Emacs fun: toggle-narrow

TorgoX on 2006-02-07T10:27:45

Dear Log,

I've always wanted narrowing in emacs to be something I could just toggle, but there seemed no particularly easy would I could implement that. But the other day I finally sat down and banged this out:

  
(global-set-key "\M-n" 'toggle-narrow)

(defun toggle-narrow (beg end)
  "If narrow, widen; if not narrowed, narrow!"
  (interactive "r") ; "r" for region
  (if (narrow-p)
    (progn (widen)
      (message "Un-narrowing."))
    (progn (narrow-to-region beg end)
       (message "Narrowing to c%s - c%s." beg end))))

(defun narrow-p ()
  "Whether narrow is in effect for the current buffer"  
  
  (let (real-point-min real-point-max)
    (save-excursion (save-restriction
	(widen)
	(setq real-point-min (point-min)
            real-point-max (point-max))))
    (or
     (/= real-point-min (point-min))
     (/= real-point-max (point-max)))))


What's it for?

jplindstrom on 2006-02-07T11:52:52

I've seen the command in the manual but have never really used it. It sounds clever, but it's not something I ever felt I whish I could use.

Can you give a few real-life (as in "actual") scenarios when it's useful to use narrow?

/J

Re:What's it for?

TorgoX on 2006-02-07T13:47:37

I think I typically use narrow for restricting the range of a search-and-replace.

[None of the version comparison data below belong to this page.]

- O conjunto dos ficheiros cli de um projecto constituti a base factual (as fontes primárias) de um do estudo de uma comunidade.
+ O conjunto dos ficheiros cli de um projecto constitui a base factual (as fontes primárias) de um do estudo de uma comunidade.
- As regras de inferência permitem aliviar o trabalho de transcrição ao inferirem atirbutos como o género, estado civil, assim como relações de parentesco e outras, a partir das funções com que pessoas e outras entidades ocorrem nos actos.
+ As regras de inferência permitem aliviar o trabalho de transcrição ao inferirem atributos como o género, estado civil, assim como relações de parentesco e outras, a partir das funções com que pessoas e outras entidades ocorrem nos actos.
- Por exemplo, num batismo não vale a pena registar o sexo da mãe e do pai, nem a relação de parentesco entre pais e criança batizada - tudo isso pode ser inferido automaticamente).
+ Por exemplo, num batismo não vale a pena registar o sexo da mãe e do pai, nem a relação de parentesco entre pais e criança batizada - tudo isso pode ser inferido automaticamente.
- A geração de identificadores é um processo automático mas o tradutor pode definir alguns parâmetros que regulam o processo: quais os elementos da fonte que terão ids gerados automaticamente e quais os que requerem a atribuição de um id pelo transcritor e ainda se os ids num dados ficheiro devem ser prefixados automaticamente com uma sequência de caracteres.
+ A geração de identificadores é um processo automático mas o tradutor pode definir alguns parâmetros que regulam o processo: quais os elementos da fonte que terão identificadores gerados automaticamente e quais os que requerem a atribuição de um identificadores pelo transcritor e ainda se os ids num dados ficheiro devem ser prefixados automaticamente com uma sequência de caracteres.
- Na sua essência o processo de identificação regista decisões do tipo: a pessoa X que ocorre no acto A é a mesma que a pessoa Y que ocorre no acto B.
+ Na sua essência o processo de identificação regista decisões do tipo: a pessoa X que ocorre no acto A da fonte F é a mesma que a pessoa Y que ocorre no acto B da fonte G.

Example: I'm working on an HTML document and I want to paste in some Perl code or something. I type <pre>, paste the code, and </pre>, and then I realize I need to turn the &'s in the Perl code into &amp;'s. So I select the Perl code that I just pasted in, hit Narrow, use replace-string to change &'s to &amp;, and then hit Widen.

Re:What's it for?

Fletch on 2006-02-07T16:56:55

Yup, that's the most common use I have for it as well. In fact if you're feeling really inspired a replace-regexp-narrowed (or maybe replace-regexp-region) that did just that (narrowed, replace-regexp, widened) could be useful.

Re:What's it for?

vjo on 2006-02-09T16:15:42

Can't you use C-x n n and C-x n w for this?

Re:What's it for?

TorgoX on 2006-02-09T23:27:34

Yes.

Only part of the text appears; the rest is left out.